Tiger Woods, que supostamente recusou 800 milhões de dólares dos sauditas, tem o que é preciso para impedir o acordo da LIV Golf com a PGA?

Tiger Woods pode impedir acordo da LIV Golf com PGA por recusar 800 milhões de dólares dos sauditas?

Sob a nova estrutura, que foi anunciada na terça-feira, o conselho da PGA Tour será composto por seis jogadores, cinco diretores independentes e o diretor da PGA of America. Anteriormente, havia cinco jogadores no conselho, e Woods é a escolha dos golfistas para uma cadeira adicional. Um substituto para a cadeira que era ocupada pelo presidente da AT&T, Randall Stephenson, que renunciou citando “preocupações sérias” sobre o acordo, será nomeado em breve.

O conselho também planeja atualizar seus documentos administrativos para garantir que nenhuma decisão importante seja tomada sem a participação dos diretores jogadores. Isso pode afetar o acordo com a LIV, já que o tour está finalizando o acordo de estrutura.

“Este é um ponto crítico para o Tour, e os jogadores farão o melhor para garantir que quaisquer mudanças feitas nas operações do Tour sejam do melhor interesse de todos os envolvidos, incluindo fãs, patrocinadores e jogadores”, disse Woods em comunicado.

A LIV explodiu no mundo do golfe em junho do ano passado, atraindo jogadores estrelas com contratos que garantiam até US $100 milhões e prêmios em torneios que estabeleciam recordes mundiais. A PGA e a PGA Tour, na época, argumentaram que a liga comprometia a integridade do jogo—e vários golfistas, incluindo Woods, recusaram grandes pagamentos para permanecerem leais à PGA Tour. Dizem que Woods recebeu uma oferta de até US $800 milhões.

Em seguida, em junho deste ano, apesar das objeções dos jogadores, a PGA assinou um acordo que transformaria a organização LIV Golf e o PGA Tour em colaboradores financiados em grande parte pelos sauditas, em uma entidade presidida por Yasir al-Rumayyan—presidente da Saudi Aramco—se o acordo for concluído.

Os jogadores disseram que foram pegos de surpresa pelo acordo com a LIV. Enquanto cinco golfistas estavam no conselho, o acordo foi amplamente elaborado por apenas dois membros não jogadores.

O golfista norte-irlandês e membro do conselho Rory McIlroy, falando na época em que o acordo foi anunciado, disse: “Eu ainda odeio a LIV, odeio-os. Espero que desapareça e espero sinceramente que isso aconteça.” Outros, incluindo o vencedor do PGA por três vezes, Scott Stallings, direcionaram sua raiva ao comissário do PGA Tour, Jay Monahan.

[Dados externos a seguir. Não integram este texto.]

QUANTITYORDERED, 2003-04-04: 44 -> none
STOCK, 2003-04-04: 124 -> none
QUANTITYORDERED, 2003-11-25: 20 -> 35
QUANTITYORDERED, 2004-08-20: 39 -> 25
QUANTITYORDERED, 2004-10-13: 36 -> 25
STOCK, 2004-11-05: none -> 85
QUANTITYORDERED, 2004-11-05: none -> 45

“Estou comprometido em tomar as medidas necessárias para restaurar qualquer confiança ou segurança perdida que tenha ocorrido como resultado do anúncio surpresa de nosso Acordo de Estrutura”, disse Monahan em comunicado. “Qualquer acordo que alcancemos deve ser moldado pela contribuição e aprovação de nossos membros através de nossos Diretores Jogadores.”

O acordo também tem sido examinado pelo governo dos EUA, com um painel do Senado realizando audiências no mês passado. Durante essas audiências, os representantes do PGA Tour disseram que viram pouca escolha quando se tratava do acordo, dadas as essencialmente inesgotáveis ​​fontes dos US $700 bilhões do Fundo de Investimento Público dos sauditas, obtidos dos lucros do petróleo da Saudi Aramco, a segunda empresa da lista Global 500 da ANBLE e a empresa mais lucrativa da história.

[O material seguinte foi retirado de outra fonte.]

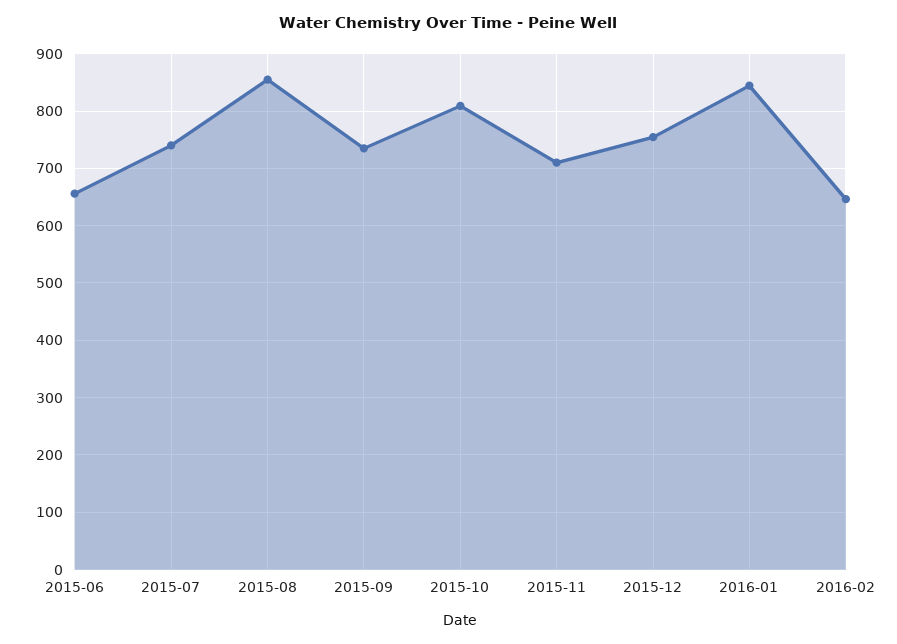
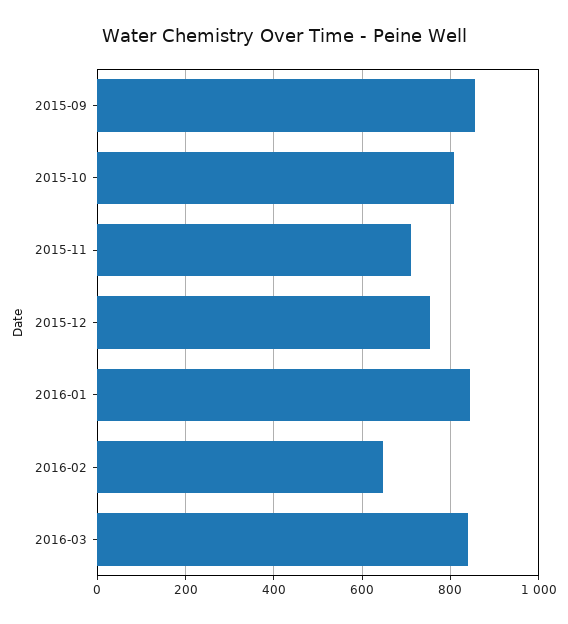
2015-06: 660 -> none
2015-07: 740 -> none
2015-08: 860 -> none
2015-09: 740 -> 860
2016-03: none -> 840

“Se eles levarem apenas cinco jogadores por ano, em cinco anos, eles podem nos destruir”, disse Jimmy Dunne, vice-presidente da Piper Sandler, que negociou o acordo do PGA Tour, ao Senado. “Se não fizermos nada, eles podem acabar controlando o golfe.”

Embora tenha havido muita retórica, não houve indicação durante a audiência de que o Congresso bloquearia o tour de fazer negócios com os sauditas.